REQUIREMENT: Apart from the pictures, everything in the lines below must be printed exactly.
◆ ◆ ◆
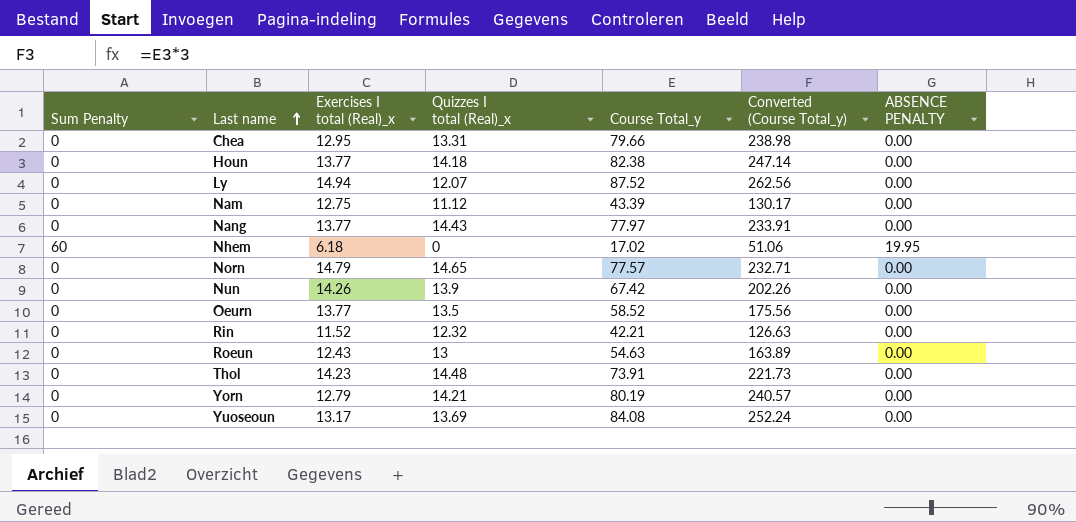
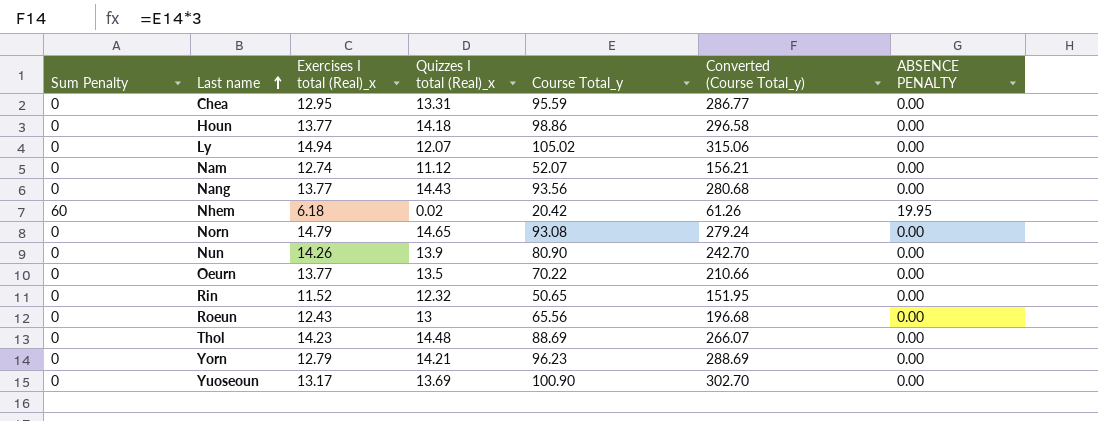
Chea | Course Total_y: 79.66 -> 95.59
Chea | Converted (Course Total_y): 238.98 -> 286.77
Houn | Course Total_y: 82.38 -> 98.86
Houn | Converted (Course Total_y): 247.14 -> 296.58
Ly | Course Total_y: 87.52 -> 105.02
Ly | Converted (Course Total_y): 262.56 -> 315.06
Nam | Exercises I total (Real)_x: 12.75 -> 12.74
Nam | Course Total_y: 43.39 -> 52.07
Nam | Converted (Course Total_y): 130.17 -> 156.21
Nang | Course Total_y: 77.97 -> 93.56
Nang | Converted (Course Total_y): 233.91 -> 280.68
Nhem | Quizzes I total (Real)_x: 0 -> 0.02
Nhem | Course Total_y: 17.02 -> 20.42
Nhem | Converted (Course Total_y): 51.06 -> 61.26
Norn | Course Total_y: 77.57 -> 93.08
Norn | Converted (Course Total_y): 232.71 -> 279.24
Nun | Course Total_y: 67.42 -> 80.90
Nun | Converted (Course Total_y): 202.26 -> 242.70
Oeurn | Course Total_y: 58.52 -> 70.22
Oeurn | Converted (Course Total_y): 175.56 -> 210.66
Rin | Course Total_y: 42.21 -> 50.65
Rin | Converted (Course Total_y): 126.63 -> 151.95
Roeun | Course Total_y: 54.63 -> 65.56
Roeun | Converted (Course Total_y): 163.89 -> 196.68
Thol | Course Total_y: 73.91 -> 88.69
Thol | Converted (Course Total_y): 221.73 -> 266.07
Yorn | Course Total_y: 80.19 -> 96.23
Yorn | Converted (Course Total_y): 240.57 -> 288.69
Yuoseoun | Course Total_y: 84.08 -> 100.90
Yuoseoun | Converted (Course Total_y): 252.24 -> 302.70

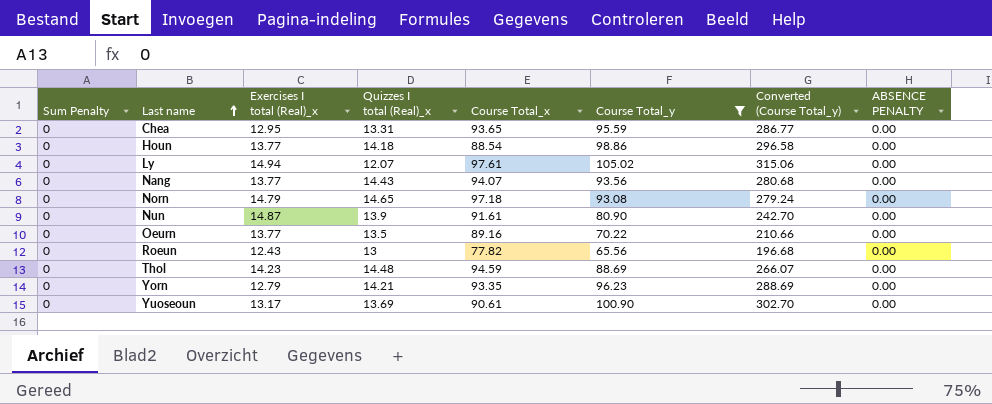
filter: none -> Course Total_y >= 65.56
column Course Total_x | position: none -> 5
Nun | Exercises I total (Real)_x: 14.26 -> 14.87

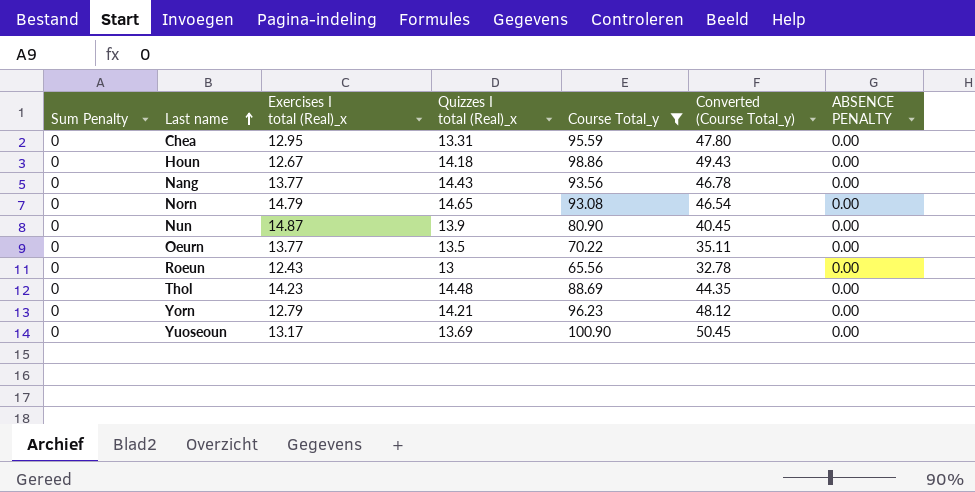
column Course Total_x | position: 5 -> none
column Converted (Course Total_y) | formula: [Course Total_y] * 3 -> [Course Total_y] * 0.5
row Ly: 0 | 14.94 | 12.07 | 97.61 | 105.02 | 315.06 | 0.00 -> none
Houn | Exercises I total (Real)_x: 13.77 -> 12.67

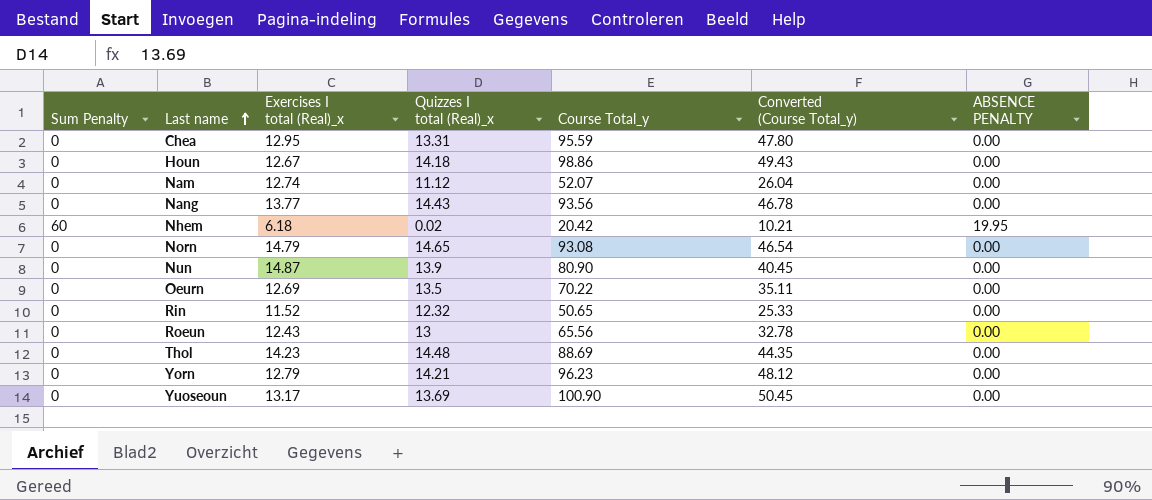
filter: Course Total_y >= 65.56 -> none
Oeurn | Exercises I total (Real)_x: 13.77 -> 12.69

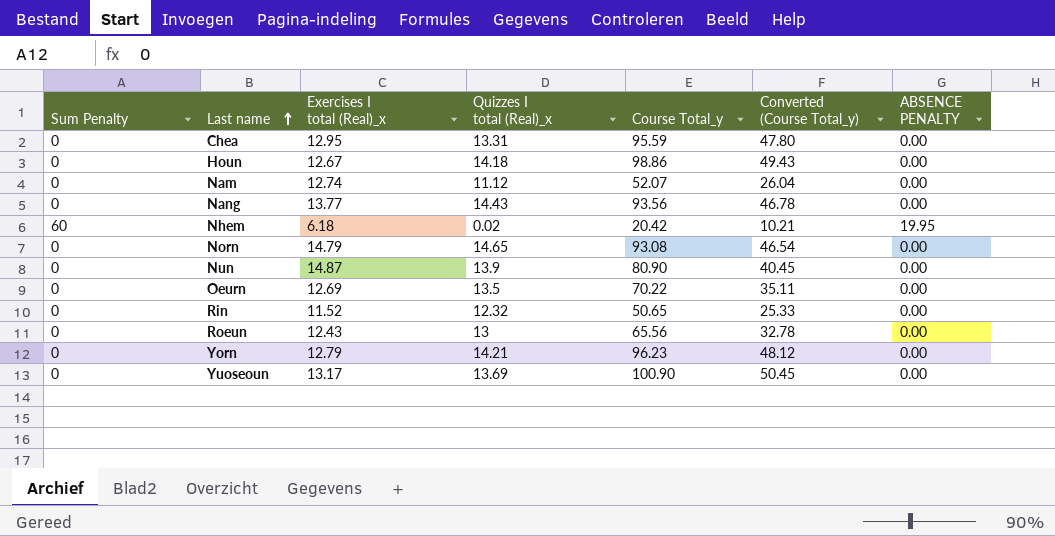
row Thol: 0 | 14.23 | 14.48 | 88.69 | 44.35 | 0.00 -> none

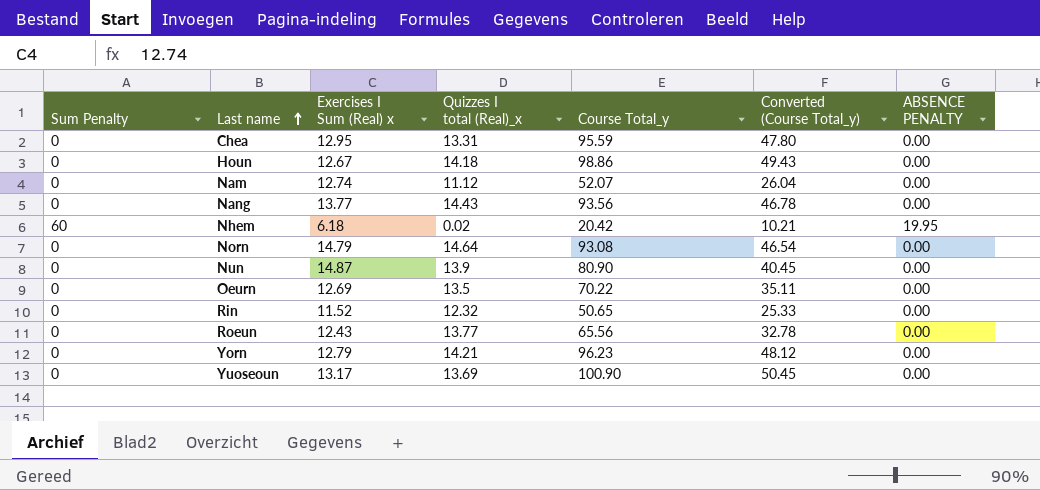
column name: Exercises I total (Real)_x -> Exercises I Sum (Real) x
Norn | Quizzes I total (Real)_x: 14.65 -> 14.64
Roeun | Quizzes I total (Real)_x: 13 -> 13.77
◆ ◆ ◆
OUTPUT OF THE EXERCISE:
Chea | Course Total_y: 79.66 -> 95.59
Chea | Converted (Course Total_y): 238.98 -> 286.77
Houn | Course Total_y: 82.38 -> 98.86
Houn | Converted (Course Total_y): 247.14 -> 296.58
Ly | Course Total_y: 87.52 -> 105.02
Ly | Converted (Course Total_y): 262.56 -> 315.06
Nam | Exercises I total (Real)_x: 12.75 -> 12.74
Nam | Course Total_y: 43.39 -> 52.07
Nam | Converted (Course Total_y): 130.17 -> 156.21
Nang | Course Total_y: 77.97 -> 93.56
Nang | Converted (Course Total_y): 233.91 -> 280.68
Nhem | Quizzes I total (Real)_x: 0 -> 0.02
Nhem | Course Total_y: 17.02 -> 20.42
Nhem | Converted (Course Total_y): 51.06 -> 61.26
Norn | Course Total_y: 77.57 -> 93.08
Norn | Converted (Course Total_y): 232.71 -> 279.24
Nun | Course Total_y: 67.42 -> 80.90
Nun | Converted (Course Total_y): 202.26 -> 242.70
Oeurn | Course Total_y: 58.52 -> 70.22
Oeurn | Converted (Course Total_y): 175.56 -> 210.66
Rin | Course Total_y: 42.21 -> 50.65
Rin | Converted (Course Total_y): 126.63 -> 151.95
Roeun | Course Total_y: 54.63 -> 65.56
Roeun | Converted (Course Total_y): 163.89 -> 196.68
Thol | Course Total_y: 73.91 -> 88.69
Thol | Converted (Course Total_y): 221.73 -> 266.07
Yorn | Course Total_y: 80.19 -> 96.23
Yorn | Converted (Course Total_y): 240.57 -> 288.69
Yuoseoun | Course Total_y: 84.08 -> 100.90
Yuoseoun | Converted (Course Total_y): 252.24 -> 302.70

filter: none -> Course Total_y >= 65.56
column Course Total_x | position: none -> 5
Nun | Exercises I total (Real)_x: 14.26 -> 14.87

column Course Total_x | position: 5 -> none
column Converted (Course Total_y) | formula: [Course Total_y] * 3 -> [Course Total_y] * 0.5
row Ly: 0 | 14.94 | 12.07 | 97.61 | 105.02 | 315.06 | 0.00 -> none
Houn | Exercises I total (Real)_x: 13.77 -> 12.67

filter: Course Total_y >= 65.56 -> none
Oeurn | Exercises I total (Real)_x: 13.77 -> 12.69

row Thol: 0 | 14.23 | 14.48 | 88.69 | 44.35 | 0.00 -> none

column name: Exercises I total (Real)_x -> Exercises I Sum (Real) x
Norn | Quizzes I total (Real)_x: 14.65 -> 14.64
Roeun | Quizzes I total (Real)_x: 13 -> 13.77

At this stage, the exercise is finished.